- **ENTRIES SUPPLIED**:
********************

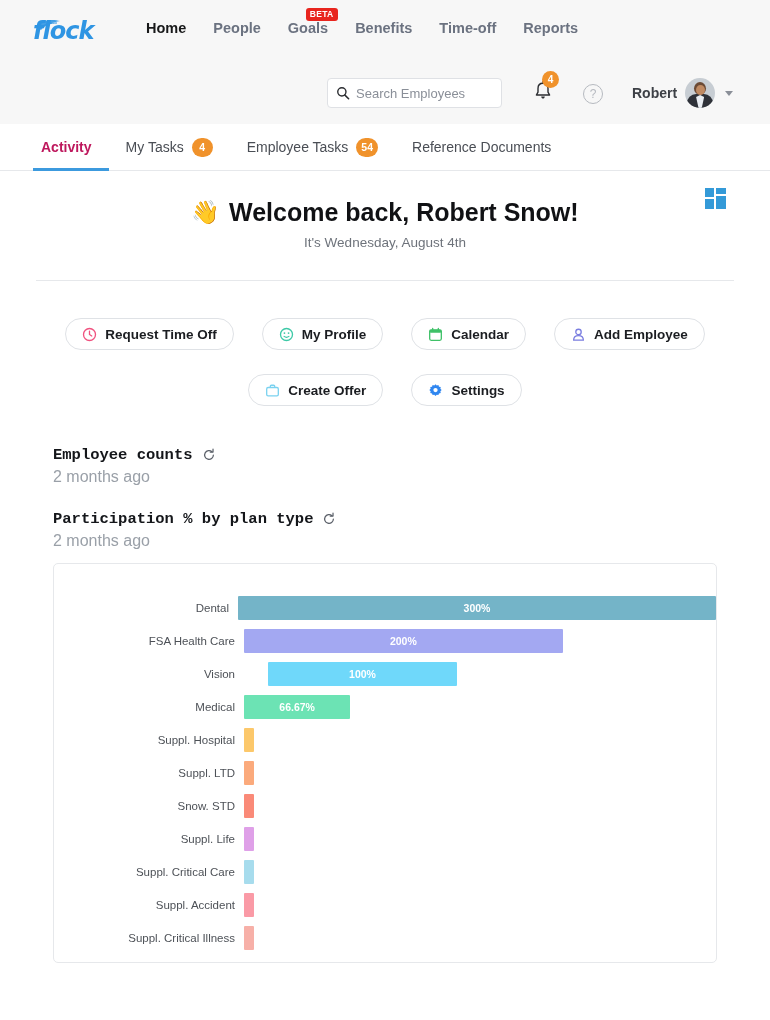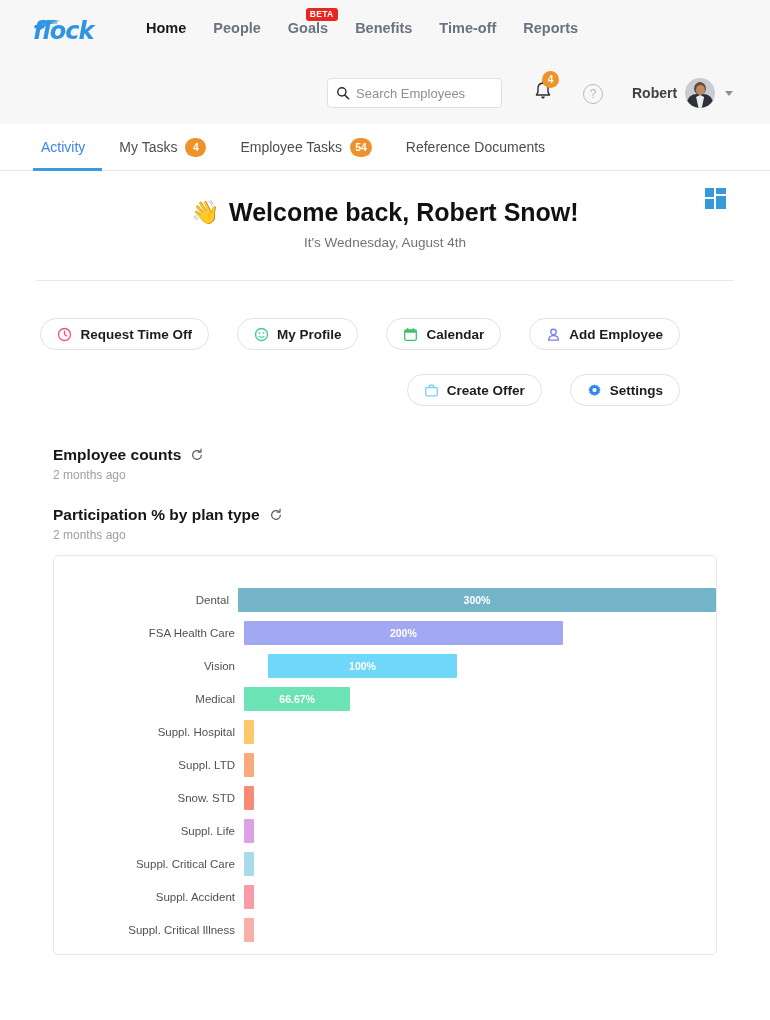--- a/index.html
+++ b/index.html
@@ -170,21 +170,21 @@
     height: 47px;
     display: flex; align-items: center; gap: 8px;
     padding: 0 17px;
     font-size: 14px;
     color: #4a4e55;
     position: relative;
     cursor: pointer;
     white-space: nowrap;
   }
   .tab:first-child { padding-left: 8px; }
-  .tab.active { color: #3b82f6; font-weight: normal; text-align: center; }
+  .tab.active { color: #be185d; font-weight: bold; text-align: center; }
   .tab.active::after {
     content: "";
     position: absolute;
     left: 0; right: 0; bottom: 0;
     height: 2.5px;
     background: #3c9ade;
   }
   .tab-badge {
     background: #f0922b;
     color: #fff;
@@ -240,21 +240,21 @@
 
   
   .actions {
     margin-top: 37px;
     display: flex;
     justify-content: center;
     flex-wrap: wrap;
     gap: 12px;
     padding: 0 90px;
   }
-  .action-row { display: flex; justify-content: flex-end; gap: 28px; width: 100%; }
+  .action-row { display: flex; justify-content: center; gap: 28px; width: 100%; }
   .action-row.second { margin-top: 12px; }
   .pill {
     display: inline-flex;
     align-items: center;
     gap: 8px;
     height: 32px;
     padding: 0 16px;
     border: 1px solid #dfe2e6;
     border-radius: 18px;
     background: #fff;
@@ -267,23 +267,23 @@
   .pill svg { flex: none; }
 
   
   .section {
     margin-top: 40px;
     padding: 0 53px;
   }
   .sect-head {
     display: flex; align-items: center; gap: 9px;
   }
-  .sect-title { font-size: 15.5px; font-weight: bold; color: #14161a; }
+  .sect-title { font-size: 15.5px; font-weight: bold; color: #14161a; font-family: Liberation Mono, monospace; }
   .refresh { cursor: pointer; width: 14px; height: 14px; }
-  .sect-sub { margin-top: 4px; font-size: 12px; color: #9aa0a8; }
+  .sect-sub { margin-top: 4px; font-size: 16px; color: #9aa0a8; }
 
   .counts {
     margin-top: 12px;
     display: flex;
   }
   .count-cell { flex: 1; text-align: center; }
   .count-num {
     font-size: 33px; font-weight: bold; color: #101114;
     letter-spacing: -.5px; line-height: 1.1;
   }

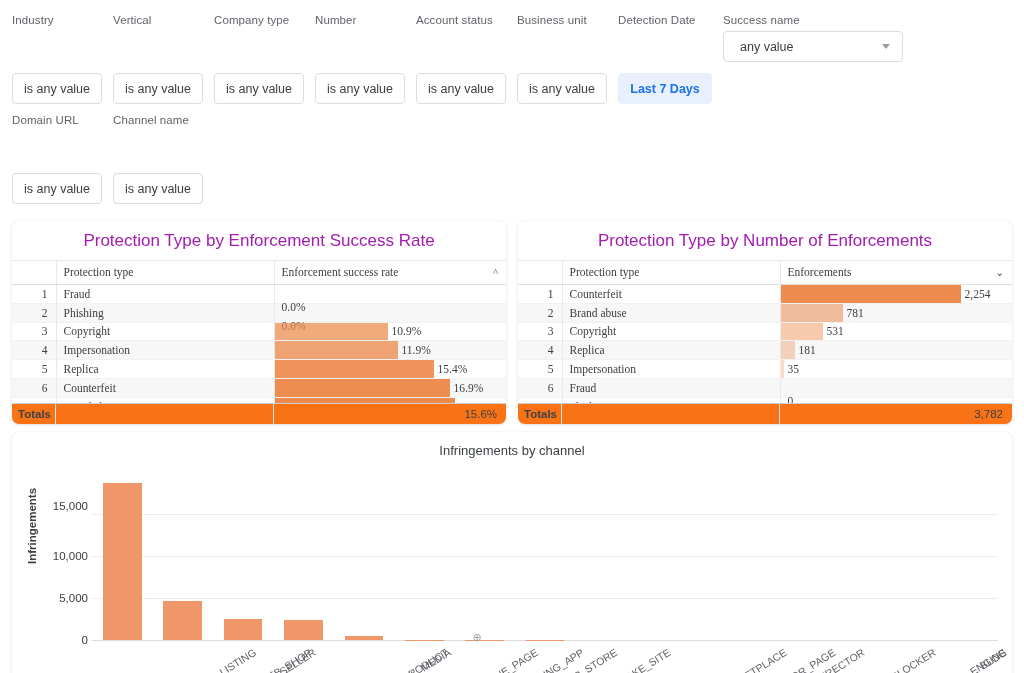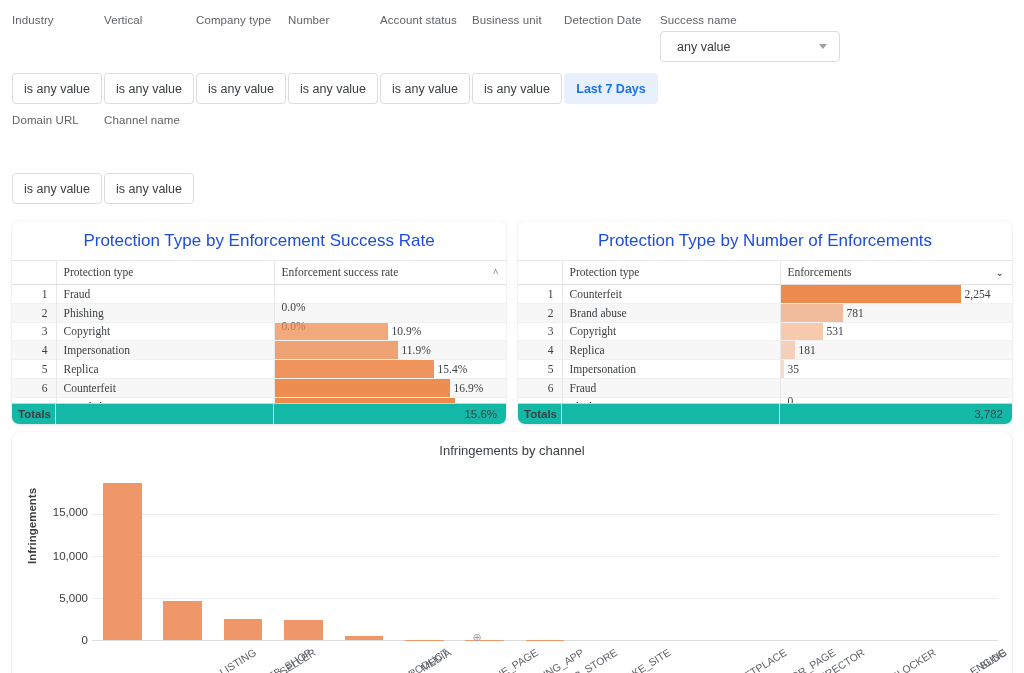--- a/index.html
+++ b/index.html
@@ -6,21 +6,21 @@
   html, body {
     width: 1024px; height: 673px;
     background: #ffffff;
     font-family: "Liberation Sans", sans-serif;
     overflow: hidden;
   }
   body { position: relative; }
 
   
   .filter-bar { padding: 14px 12px 0 12px; }
-  .filter-row { display: flex; gap: 2px; margin-bottom: 10px; }
+  .filter-row { display: flex; gap: 11px; margin-bottom: 10px; }
   .filter { display: flex; flex-direction: column; }
   .filter-label {
     font-size: 11.5px; color: #5f6368; margin-bottom: 5px;
     letter-spacing: .1px; white-space: nowrap;
   }
   .filter-box {
     height: 31px; min-width: 90px;
     border: 1px solid #dadce0; border-radius: 4px;
     background: #fff; display: flex; align-items: center;
     justify-content: center; padding: 0 14px;
@@ -40,21 +40,21 @@
   }
 
   
   .cards-row { display: flex; gap: 12px; padding: 7px 12px 0 12px; }
   .card {
     background: #fff; border-radius: 7px;
     box-shadow: 0 1px 3px rgba(60,64,67,.16), 0 0 1px rgba(60,64,67,.10);
     flex: 1; overflow: hidden; position: relative;
   }
   .card-title {
-    text-align: center; font-size: 17px; color: #1d4ed8;
+    text-align: center; font-size: 17px; color: #a21caf;
     padding: 10px 0 9px 0; font-weight: normal;
   }
 
   
   table.lk { width: 100%; border-collapse: collapse; table-layout: fixed; font-family: Liberation Serif, serif; }
   .lk th {
     font-size: 11.5px; color: #3c4043; font-weight: normal;
     text-align: left; padding: 5px 0 6px 7px;
     border-bottom: 1px solid #e0e0e0; border-top: 1px solid #e8e8e8;
     vertical-align: middle;
@@ -78,21 +78,21 @@
   .cellwrap { position: relative; display: flex; align-items: center; height: 17.8px; }
   .databar {
     height: 17.8px; background: #ed8b4e; flex: 0 0 auto;
   }
   .barval { font-size: 11.5px; color: #3c4043; padding-left: 4px; white-space: nowrap; }
   .barval.pad { padding-left: 7px; margin-top: 26px; }
 
   .table-scroll { height: 143px; overflow: hidden; position: relative; }
   .totals-row {
     display: flex; align-items: center; height: 21px;
-    border-top: 1px solid #d0d0d0; background: #14b8a6; font-size: 11.5px;
+    border-top: 1px solid #d0d0d0; background: #f97316; font-size: 11.5px;
     color: #3c4043;
   }
   .totals-label { width: 44px; padding-left: 6px; font-weight: bold; border-right: 1px solid #e8e8e8; height:100%; display:flex; align-items:center; }
   .totals-mid { width: 218px; border-right: 1px solid #e8e8e8; height: 100%; }
   .totals-val { flex: 1; text-align: right; padding-right: 9px; }
 
   
   .chart-card {
     margin: 8px 12px 0 12px; background: #fff; border-radius: 7px;
     box-shadow: 0 1px 3px rgba(60,64,67,.16), 0 0 1px rgba(60,64,67,.10);
@@ -390,21 +390,21 @@
 </div>
 
 <div class="chart-card">
   <div class="chart-title">Infringements by channel</div>
   <div class="ylabel">Infringements</div>
   <div class="plot-area">
     <div class="ytick-holder" id="yticks" style="top: 40px; height: 168px;">
         <div class="ytick" style="top: 168px;">0</div>
         <div class="ytick" style="top: 126px;">5,000</div>
         <div class="ytick" style="top: 84px;">10,000</div>
-        <div class="ytick" style="top: 40px;">15,000</div>
+        <div class="ytick" style="top: 34px;">15,000</div>
       </div>
     <div id="gridlines">
         <div class="axisline" style="top: 208px; left: 80px; right: 14px;"></div>
         <div class="gridline" style="top: 166px; left: 80px; right: 14px;"></div>
         <div class="gridline" style="top: 124px; left: 80px; right: 14px;"></div>
         <div class="gridline" style="top: 82px; left: 80px; right: 14px;"></div>
       </div>
     <div class="bars" id="bars" style="left: 80px; right: 14px; bottom: 88px; height: 168px;">
         <div class="bar-slot">
           <div class="bar" style="height: 157.08px; background: rgb(240, 151, 106);"></div>

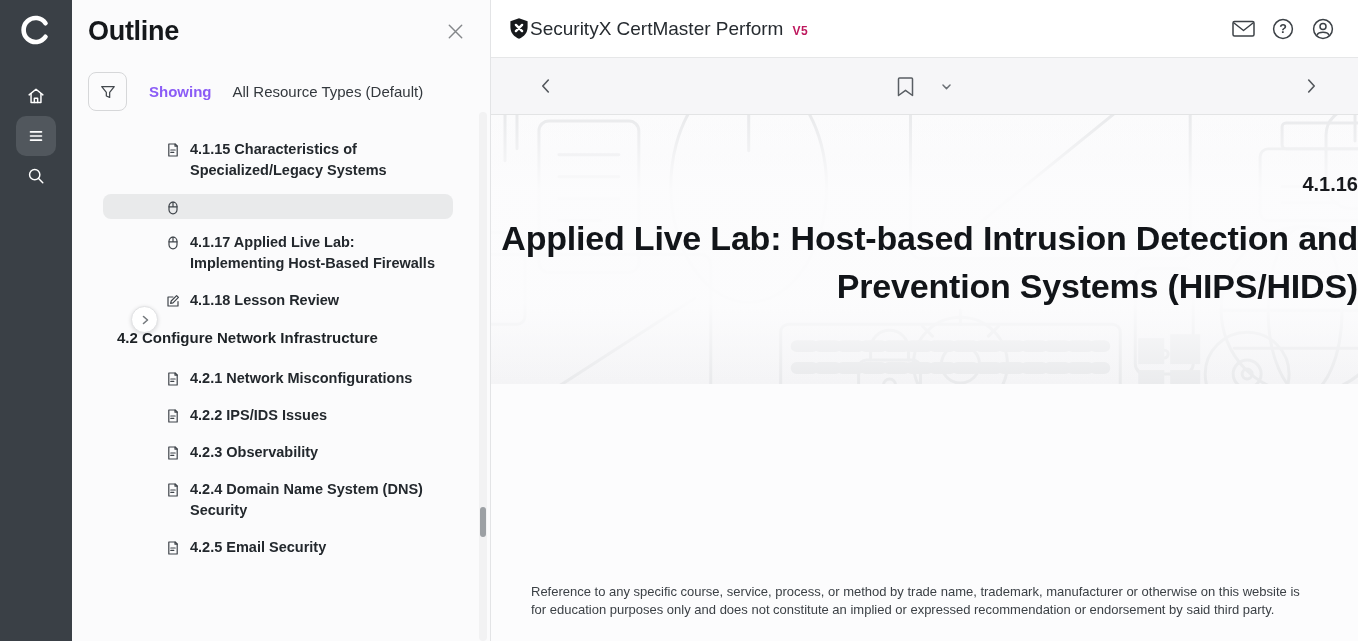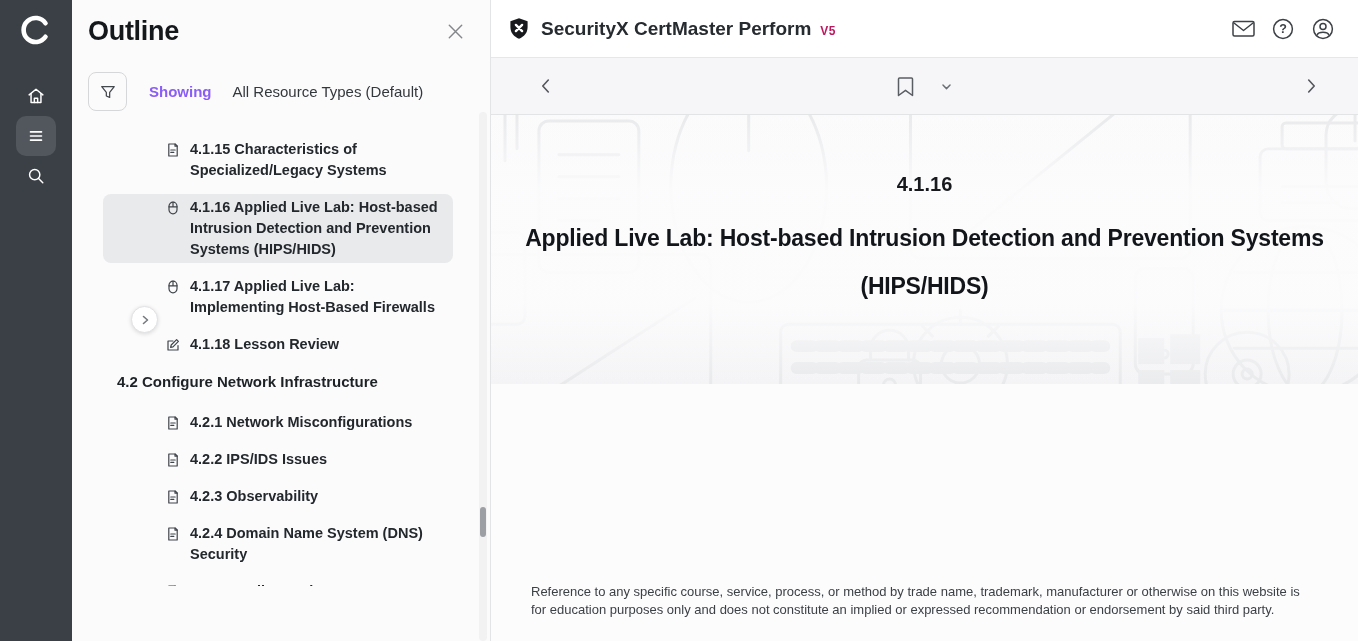--- a/index.html
+++ b/index.html
@@ -44,21 +44,21 @@
   .expand-btn { position:absolute; left:59px; top:306px; width:27px; height:27px;
     border-radius:50%; background:#fff; border:1px solid #e1e2e4;
     box-shadow:0 1px 4px rgba(0,0,0,.14); display:flex; align-items:center;
     justify-content:center; color:#75797d; cursor:pointer; z-index:6; }
 
   
   .main { flex:1; min-width:0; display:flex; flex-direction:column; background:#fcfcfd; }
   .app-header { height:58px; flex:none; background:#fff; border-bottom:1px solid #e6e7e8;
     display:flex; align-items:center; padding:0 19px 0 17px; }
   .brand-icon { line-height:0; }
-  .product-title { font-size:19px; font-weight:700; color:#262b30; margin-left:11px; }
+  .product-title { font-size:19px; font-weight:400; color:#262b30; }
   .version-badge { font-size:12px; font-weight:700; color:#be185d; margin-left:9px;
     letter-spacing:.5px; margin-top:4px; }
   .header-spacer { flex:1; }
   .header-icon-btn { width:32px; height:32px; display:flex; align-items:center;
     justify-content:center; color:#3c4146; cursor:pointer; margin-left:8px; }
 
   .toolbar { height:57px; flex:none; background:#f6f6f8; border-bottom:1px solid #e3e4e5;
     position:relative; display:flex; align-items:center; }
   .nav-back { position:absolute; left:44px; color:#54585d; cursor:pointer; line-height:0; }
   .nav-forward { position:absolute; right:36px; color:#54585d; cursor:pointer; line-height:0; }
@@ -66,23 +66,23 @@
     display:flex; align-items:center; gap:22px; }
   .bookmark-btn { color:#595e63; cursor:pointer; line-height:0; }
   .chevron-down-btn { color:#6a6f74; cursor:pointer; line-height:0; }
 
   .banner { position:relative; height:269px; flex:none; overflow:hidden;
     background:linear-gradient(180deg,#fbfbfc 0%,#f3f3f5 100%); }
   .banner-pattern { position:absolute; inset:0; width:100%; height:100%; }
   .banner-overlay { position:absolute; inset:0;
     background:linear-gradient(180deg, rgba(252,252,253,0.1) 0%, rgba(252,252,253,0.93) 28%,
       rgba(252,252,253,0.93) 70%, rgba(252,252,253,0.08) 100%); }
-  .banner-text { position:relative; text-align:center; padding-top:58px; }
+  .banner-text { position:relative; text-align:right; padding-top:58px; }
   .lesson-number { font-size:20px; font-weight:700; color:#17191d; margin-bottom:18px; }
-  .lesson-title { font-size:23px; font-weight:700; color:#121519; line-height:48px;
+  .lesson-title { font-size:34px; font-weight:700; color:#121519; line-height:48px;
     max-width:880px; margin:0 auto; letter-spacing:-0.2px; }
 
   .content-space { flex:1; }
   .page-footer { flex:none; padding:0 40px 22px; }
   .disclaimer { max-width:800px; margin:0 auto; font-size:13px;
     line-height:18px; color:#3c4146; }
 </style>
 </head>
 <body>
 
@@ -149,21 +149,20 @@
     <path d="M10 2 v2.2 h2.2"></path>
     <path d="M5.8 8 h4.4 M5.8 10.4 h3"></path>
   </svg></span>
           <span class="item-label">4.1.15 Characteristics of Specialized/Legacy Systems</span>
         </div>
         <div class="outline-item selected">
           <span class="item-icon"><svg width="16" height="16" viewBox="0 0 16 16" fill="none" stroke="currentColor" stroke-width="1.2" stroke-linejoin="round" stroke-linecap="round">
     <rect x="4" y="2.2" width="8" height="11.6" rx="4"></rect>
     <path d="M8 2.2 v4.6 M4 6.8 h8"></path>
   </svg></span>
-          <span class="item-label">4.1.16 Applied Live Lab: Host-based Intrusion Detection and Prevention Systems (HIPS/HIDS)</span>
         </div>
         <div class="outline-item">
           <span class="item-icon"><svg width="16" height="16" viewBox="0 0 16 16" fill="none" stroke="currentColor" stroke-width="1.2" stroke-linejoin="round" stroke-linecap="round">
     <rect x="4" y="2.2" width="8" height="11.6" rx="4"></rect>
     <path d="M8 2.2 v4.6 M4 6.8 h8"></path>
   </svg></span>
           <span class="item-label">4.1.17 Applied Live Lab: Implementing Host-Based Firewalls</span>
         </div>
         <div class="outline-item">
           <span class="item-icon"><svg width="16" height="16" viewBox="0 0 16 16" fill="none" stroke="currentColor" stroke-width="1.2" stroke-linejoin="round" stroke-linecap="round">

********************

- **WORK TO COMPLETE**:
State how many lines in the entries above include the word "inset"; reply with the number alone.

- **RESULT FOR THIS TASK**:
2